Macbeth is horrified at the fact that he could not say the word “Amen” when one of the guests said “God bless us!” He now realises that he cannot pray while they could. He knows that he has been cut off from God, from goodness and the morality of the world. He has now gone over to the evil and dark side. He knows that he is going to hell and that God has stopped blessing him. He wanted to say Amen but it was stuck in his throat. The inability to pray in Shakespeare’s time was thought to be bewitched. It was as if the witches had taken power and control over his body.
Macbeth mentions the word “God” “sleep” and “Amen” so often because he knows that these are the things he is never going to be able to do or say ever again. He has been cut off from God, sleep and is incapable of saying a prayer. He has been separated from the natural world and will now begin to live in a godless world full of corruption and evil.
Lady Macbeth uses her control and dominance over Macbeth to take charge of the situation. She commands Macbeth and says
“Give me the daggers.”
A sharp, short and strong command. She has pulled herself together and is back to her old evil self. Now that the murder was over Macbeth and herself had switched places. He was the coward one and she was the powerful one once again.
The scene ends with persistent knocking on the gate. Someone has come to Macbeth’s castle. The knocking terrifies Macbeth and once again he is reminded of the evil deed he has done. The knocking may represent the sound of his heartbeat or symbolise the inevitability of justice catching up with them.
There are so many references to blood because all he can think about is the blood on his hands. He says
“Will all great Neptune’s ocean wash his blood clean from my hand? No”
He knows that he will never be able to mentally wash the blood off his hands. He will always be polluted with Duncan’s blood.
Unlike Lady Macbeth, Macbeth knows that this will never go away. He is more moral than she is.
In the last few lines of Act 2 scene 2 Macbeth wishes he could turn back the time or that the knocking would wake Duncan up. He says
“Wake Duncan with thy knocking. I would the couldst.”
He is really regretting what he has done. He would rather be lost in thought than to face up to what he has done. He says
“To know my deed, ’twere best not to know myself.”

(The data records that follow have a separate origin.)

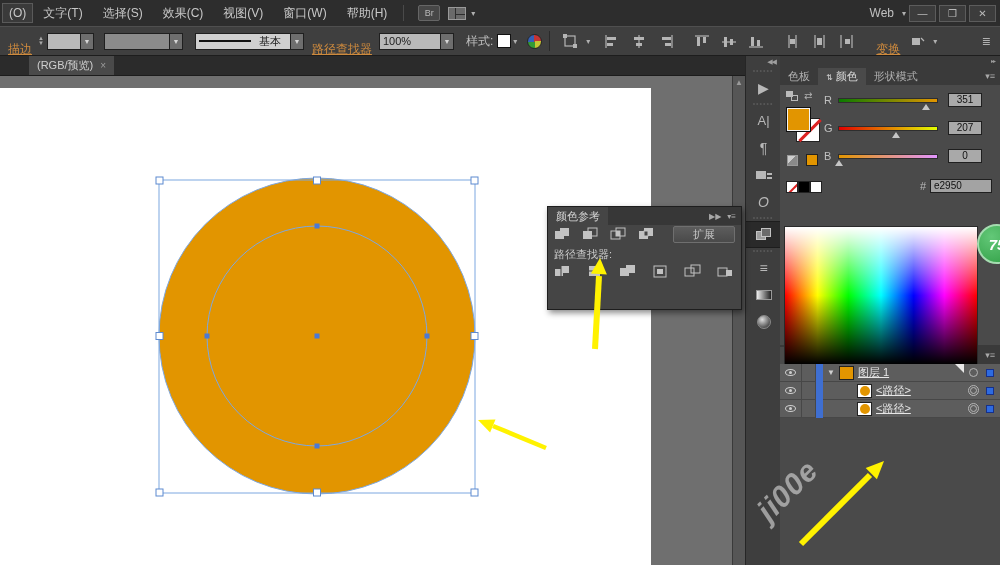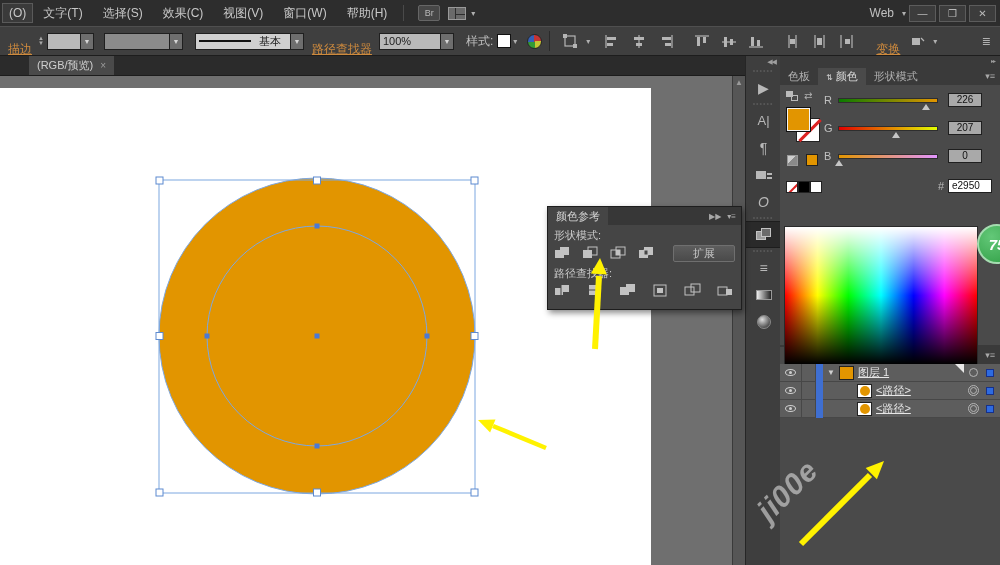--- a/index.html
+++ b/index.html
@@ -99,21 +99,21 @@
   .ch-label { width:14px; color:#c0c0c0; font-size:11px; }
   .ch-track { position:relative; width:100px; height:5px; border:1px solid #2e2e2e; }
   .ch-thumb { position:absolute; top:5px; width:0; height:0; border-left:4px solid transparent; border-right:4px solid transparent; border-bottom:6px solid #c6c6c6; transform:translateX(-4px); }
   .ch-value { margin-left:10px; width:34px; height:14px; background:#a9a9a9; border:1px solid #1f1f1f; color:#111; font-size:10px; text-align:center; line-height:12px; }
   #swatch-strip { left:6px; top:96px; display:flex; }
   #swatch-strip i { width:12px; height:12px; border:1px solid #222; position:relative; }
   #swatch-strip .none { background:#fff; overflow:hidden; }
   #swatch-strip .none::after { content:""; position:absolute; left:-2px; top:5px; width:18px; height:2px; background:#d22; transform:rotate(-45deg); }
   #swatch-strip .black { background:#000; } #swatch-strip .white { background:#fff; }
   #hex-wrap { right:8px; top:94px; display:flex; align-items:center; gap:4px; color:#b9b9b9; }
-  #hex-field { width:44px; height:14px; background:#ffffff; border:1px solid #1f1f1f; color:#111; font-size:10px; line-height:12px; padding-left:3px; }
+  #hex-field { width:62px; height:14px; background:#a3a3a3; border:1px solid #1f1f1f; color:#111; font-size:10px; line-height:12px; padding-left:3px; }
 
   #spectrum { left:4px; top:141px; width:194px; height:139px; border:1px solid #2a2a2a;
     background: linear-gradient(to bottom, #fff 0%, rgba(255,255,255,0) 50%, rgba(0,0,0,0) 50%, #000 100%),
                 linear-gradient(to right, #f00, #ff0 17%, #0f0 33%, #0ff 50%, #00f 67%, #f0f 83%, #f00); }
 
   
   #layers-tabs { margin-top:4px; }
   .layer-row { height:18px; display:flex; align-items:center; background:#5d5d5d; border-bottom:1px solid #474747; position:relative; }
   .lr-eye { width:22px; height:18px; border-right:1px solid #474747; display:flex; align-items:center; justify-content:center; }
   .eye { width:11px; height:7px; border:1px solid #cfcfcf; border-radius:50%; position:relative; background:#5d5d5d; }
@@ -288,21 +288,20 @@
 </div>
 
 <div id="pathfinder" class="abs">
   <div id="pf-title">
     <span class="tab">颜色参考</span>
     <span class="right">
       <span>▶▶</span>
       <span>▾≡</span>
     </span>
   </div>
-  <div class="pf-label">形状模式:</div>
   <div class="pf-row">
     <span class="pf-btn"><svg viewBox="0 0 18 15">
           <rect class="fill" x="1" y="4" width="9" height="8"></rect>
           <rect class="fill" x="6" y="1" width="9" height="8"></rect>
         </svg></span>
     <span class="pf-btn"><svg viewBox="0 0 18 15">
           <rect class="fill" x="1" y="4" width="9" height="8"></rect>
           <rect x="6" y="1" width="9" height="8"></rect>
         </svg></span>
     <span class="pf-btn"><svg viewBox="0 0 18 15">
@@ -400,21 +399,21 @@
     <span id="stroke-swatch" class="abs"></span>
     <span id="fill-swatch" class="abs"></span>
     <span id="cube-icon" class="abs"></span>
     <span id="cube-chip" class="abs"></span>
 
     <div class="channel-row" style="top:8px">
       <span class="ch-label">R</span>
       <span class="ch-track" style="background:linear-gradient(to right,#0a7a00,#e29500)">
           <span class="ch-thumb" style="left: 88.6275%;"></span>
         </span>
-      <span class="ch-value">226</span>
+      <span class="ch-value">351</span>
     </div>
     <div class="channel-row" style="top:36px">
       <span class="ch-label">G</span>
       <span class="ch-track" style="background:linear-gradient(to right,#e20000,#e2ff00)">
           <span class="ch-thumb" style="left: 58.4314%;"></span>
         </span>
       <span class="ch-value">207</span>
     </div>
     <div class="channel-row" style="top:64px">
       <span class="ch-label">B</span>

Therefore in Act 2 scenes 1&2 Shakespeare uses a variety of techniques to create a dramatic tension and to introduce the audience to his characters. For example by the language and words Lady Macbeth uses portrays her as an evil, manipulative, controlling and dominant woman who is full of greed and ambition. He uses the effect of pauses and noises to create a dark and mysterious atmosphere keeping the audience on edge throughout the scenes. One of Shakespeare’s clever techniques was to have the murder committed off stage. This effect would have made an impact on his audience filling them with suspense and curiosity keeping them alert throughout the scene.